Image: Comet Hitchhiker, shown in this artist rendering, is a concept for orbiting and landing on small bodies. Credit: NASA/JPL-Caltech/Cornelius Dammrich.
According to Ono’s simulations, a long enough line allows Comet Hitchhiker to match velocity with the target gradually, after which it begins to reel in the tether for a gentle descent. The idea, Ono believes, works in both directions. After conducting its investigations at the object in question, the spacecraft uses harvested energy to retrieve the tether and accelerate away to another object. The potential for studying five to ten asteroids in a single mission is on the table.
Image: The Comet Hitchhiker concept. Credit: Masahiro Ono.

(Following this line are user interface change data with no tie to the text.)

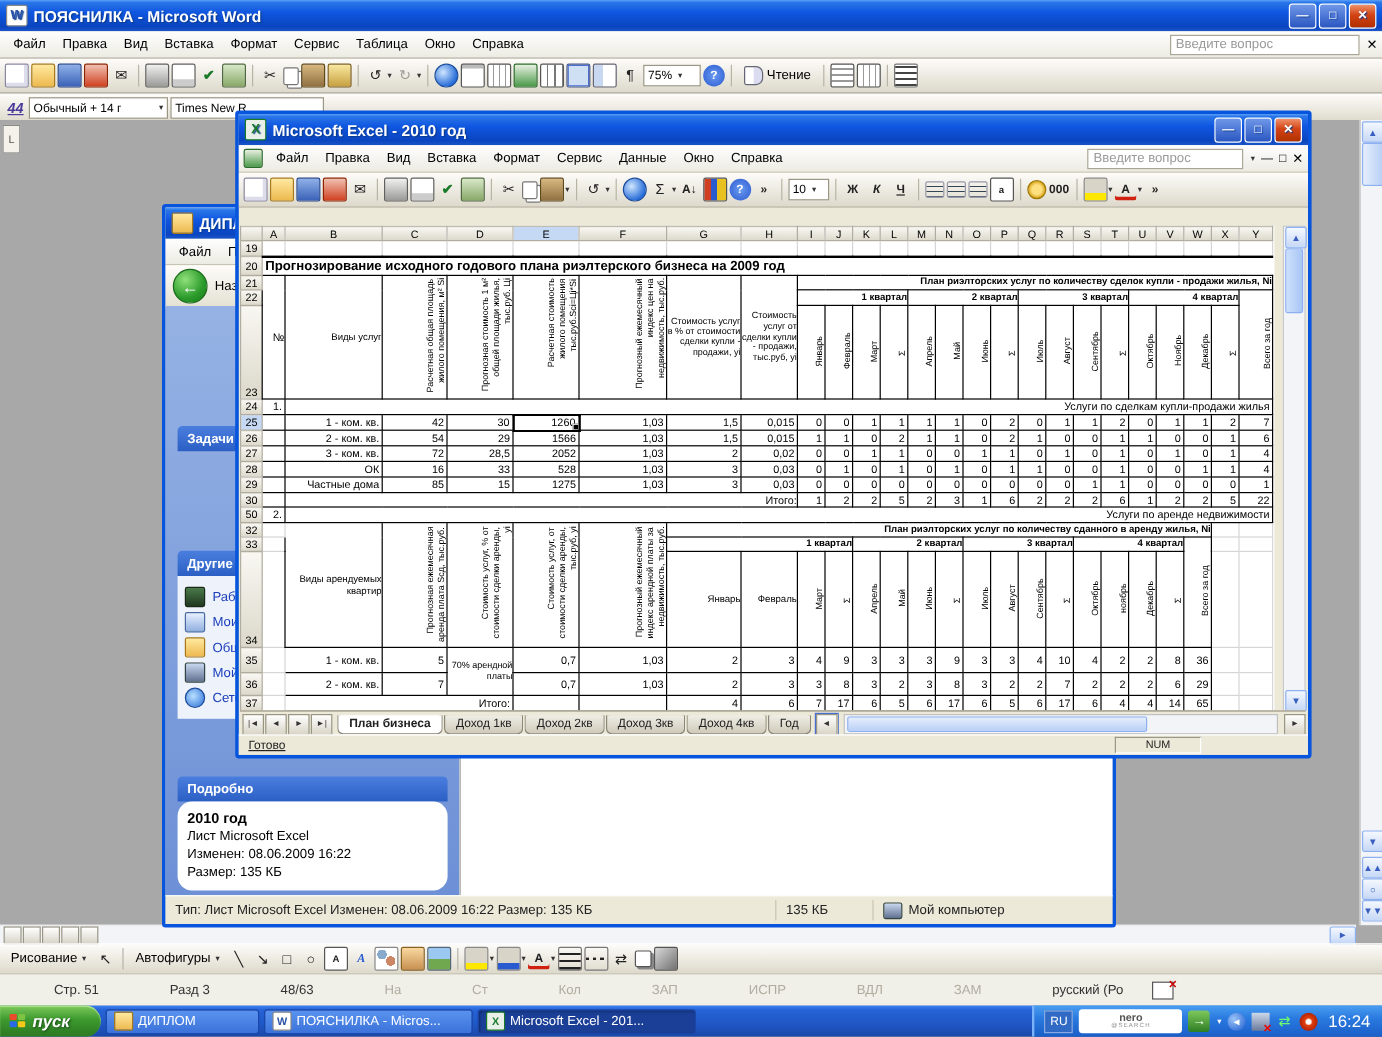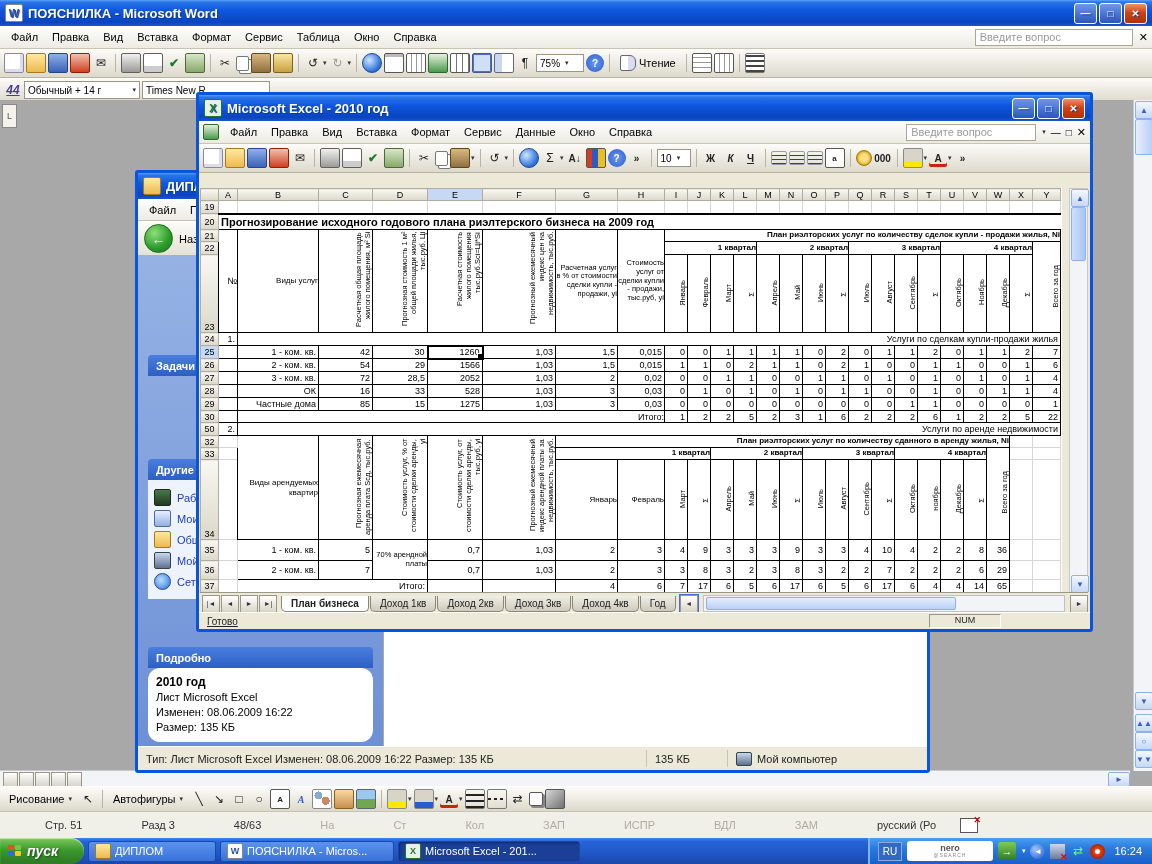"Расчетная услуг в % от" td.c { text: Расчетная -> Стоимость }
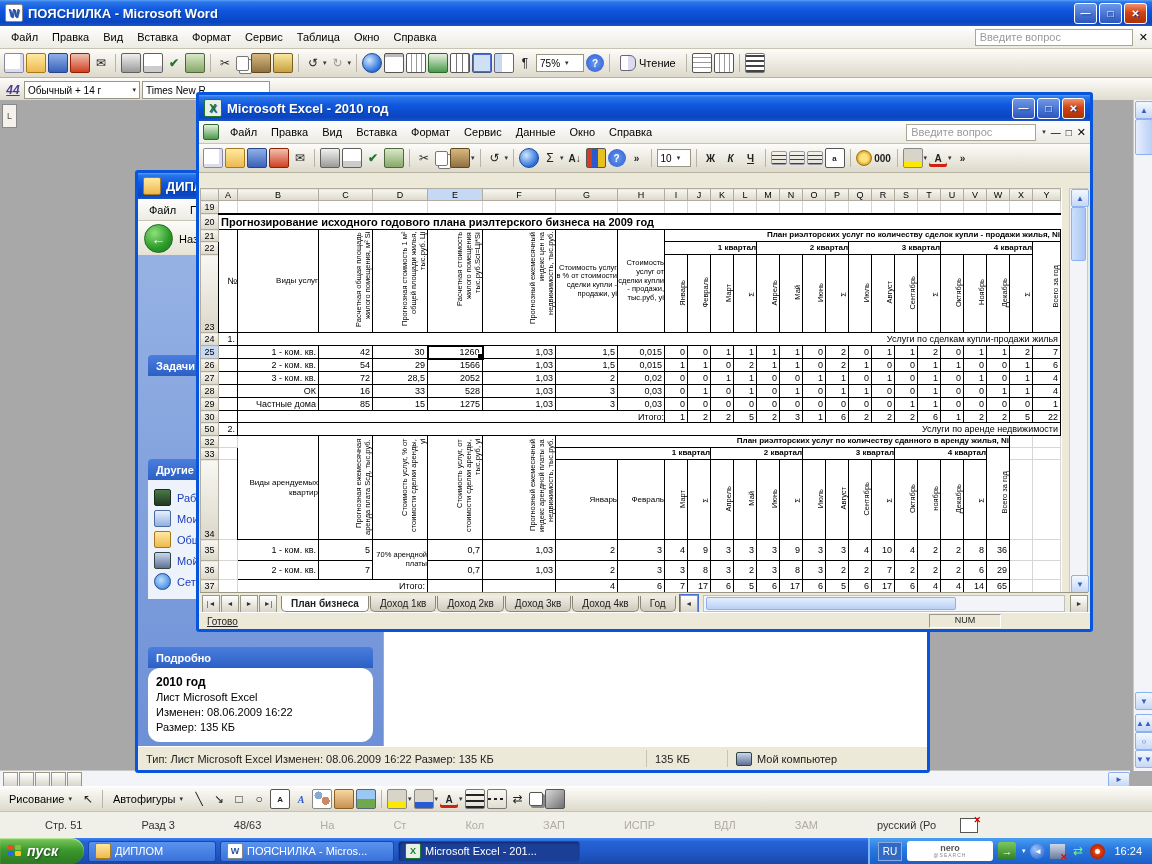"16:24" .clock { font-size: 11px -> 14px }
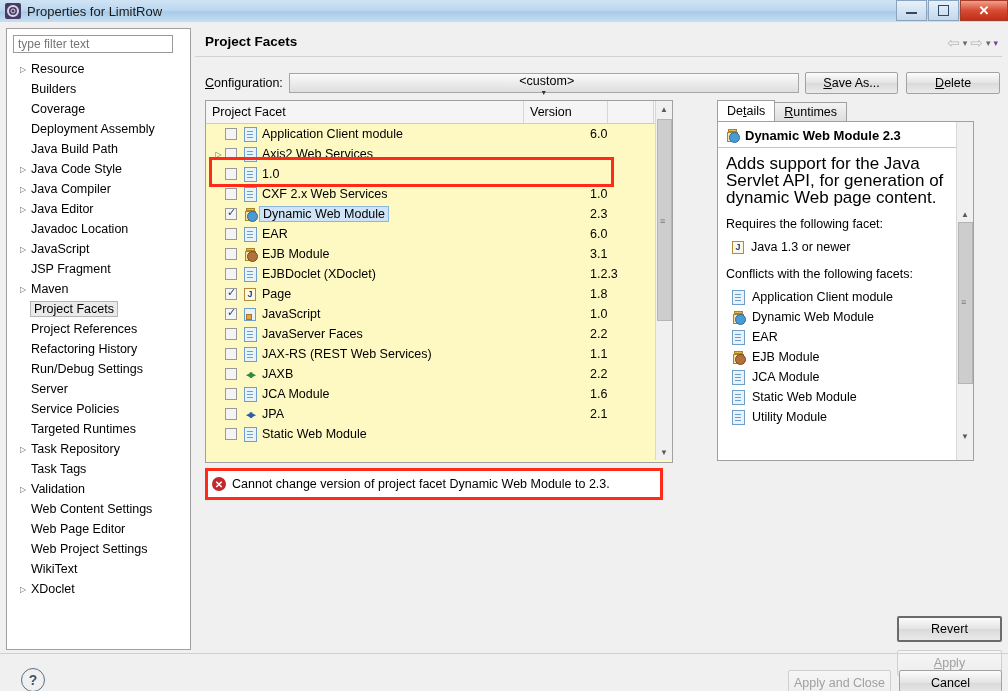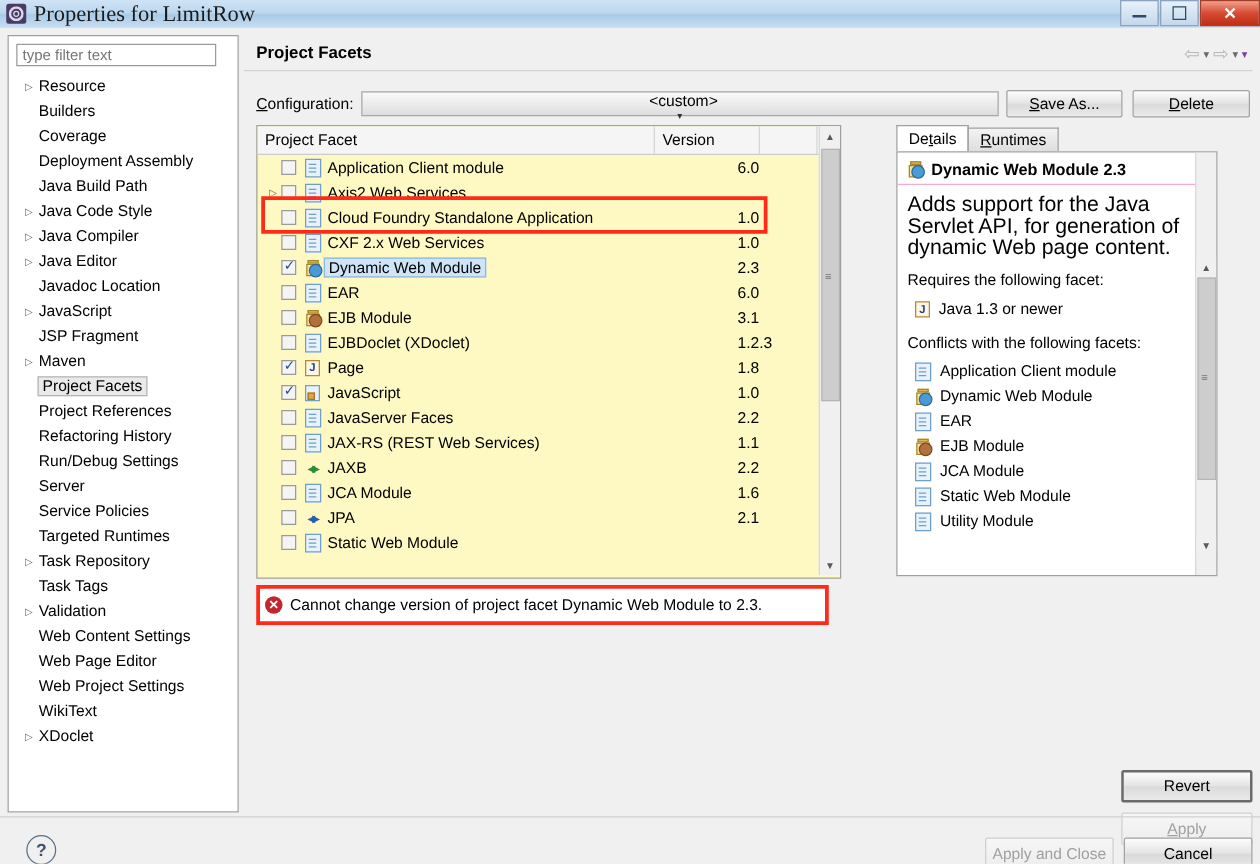"Properties for LimitRow" .title-text { font-family: Liberation Serif, serif -> none; font-size: 18px -> 13px }
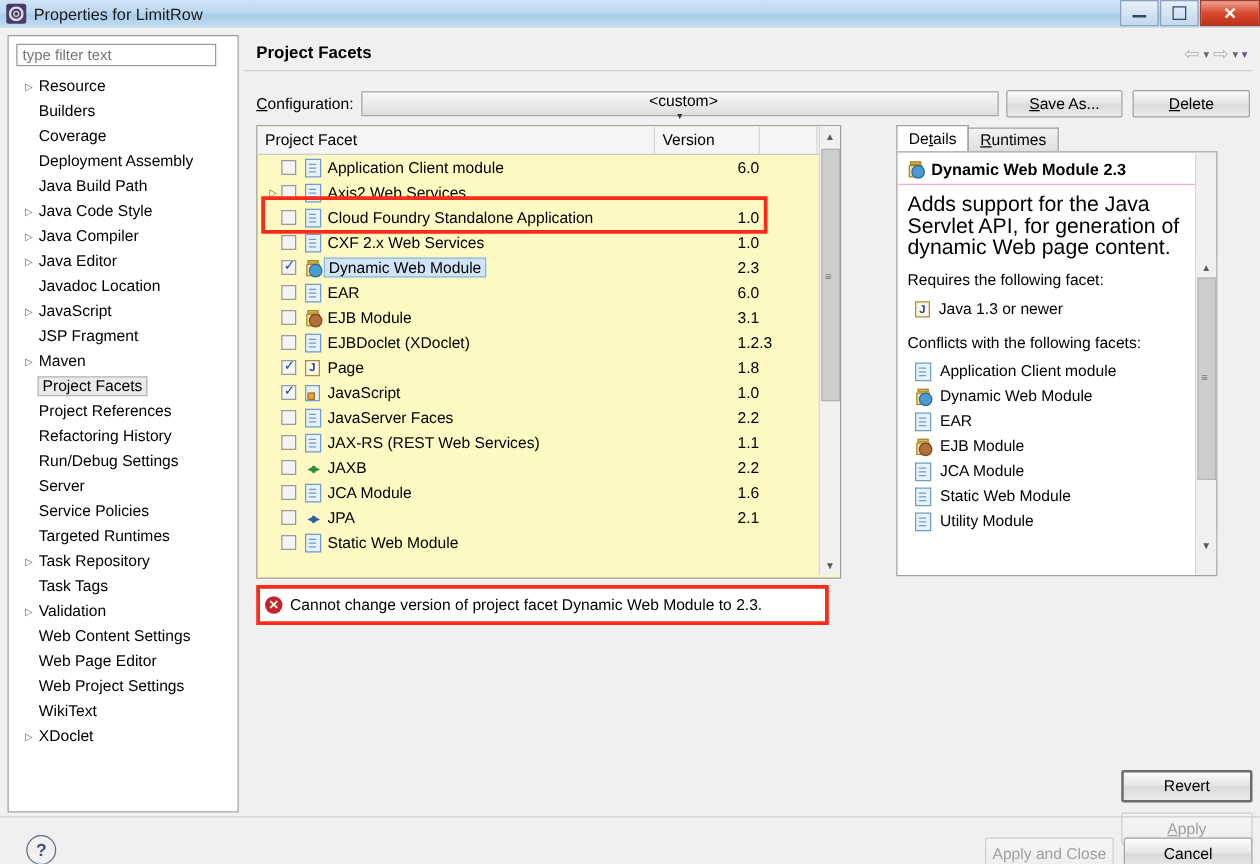"Cloud Foundry Standalone Application" span.fname { html: <span><span>Cloud Foundry Standalone Application</span></span> -> none }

The question, of course, is what kind of tethers could handle both the harpoon impact on the surface and the demands of the subsequent maneuver. To study the prospects, Ono and colleagues have been using a mathematical formulation they call the Space Hitchhike Equation, relating the specific strength of the tether, the mass ratio between spacecraft and tether, and the needed velocity change to make the operation work. Enormous tension will be placed on the tether and heat will be generated by the rapid decrease in speed for orbit and landing.
The hitchhike maneuver would require a tether anywhere from 100 to 1000 kilometers long. Ono is reporting that a velocity change of 1.5 kilometers per second can be managed with existing materials like Zylon and Kevlar, but a 10 kilometer per second velocity change would be possible with future technologies like carbon nanotubes and a diamond harpoon. The latter would give us sufficient delta-V to land on or orbit long-period comets or Kuiper Belt Objects, objects for which current methods only offer us flyby options.
Consider, too, the prospects for non-gravitational slingshots around small bodies, as Ono reports in a description of this work:
A comet hitchhiker can obtain ~5 km/s of additional delta-V by utilizing just 25% of the harvested energy for reeling in the tether and/or driving electric propulsion engines. The tether is detached from the target after the desired delta-V is obtained. Our concept enables to design a fast trajectory to a wide range of destinations in the Solar System by taking full advantage of the high relative velocity, abundance, and orbital diversity of small bodies. For example, by hitching a comet with q=0.5 AU, a comet hitchhiker can reach the current orbital distance of Pluto (32.6 AU) in 5.6 years and that of Haumea (50.8 AU) in 8.8 years.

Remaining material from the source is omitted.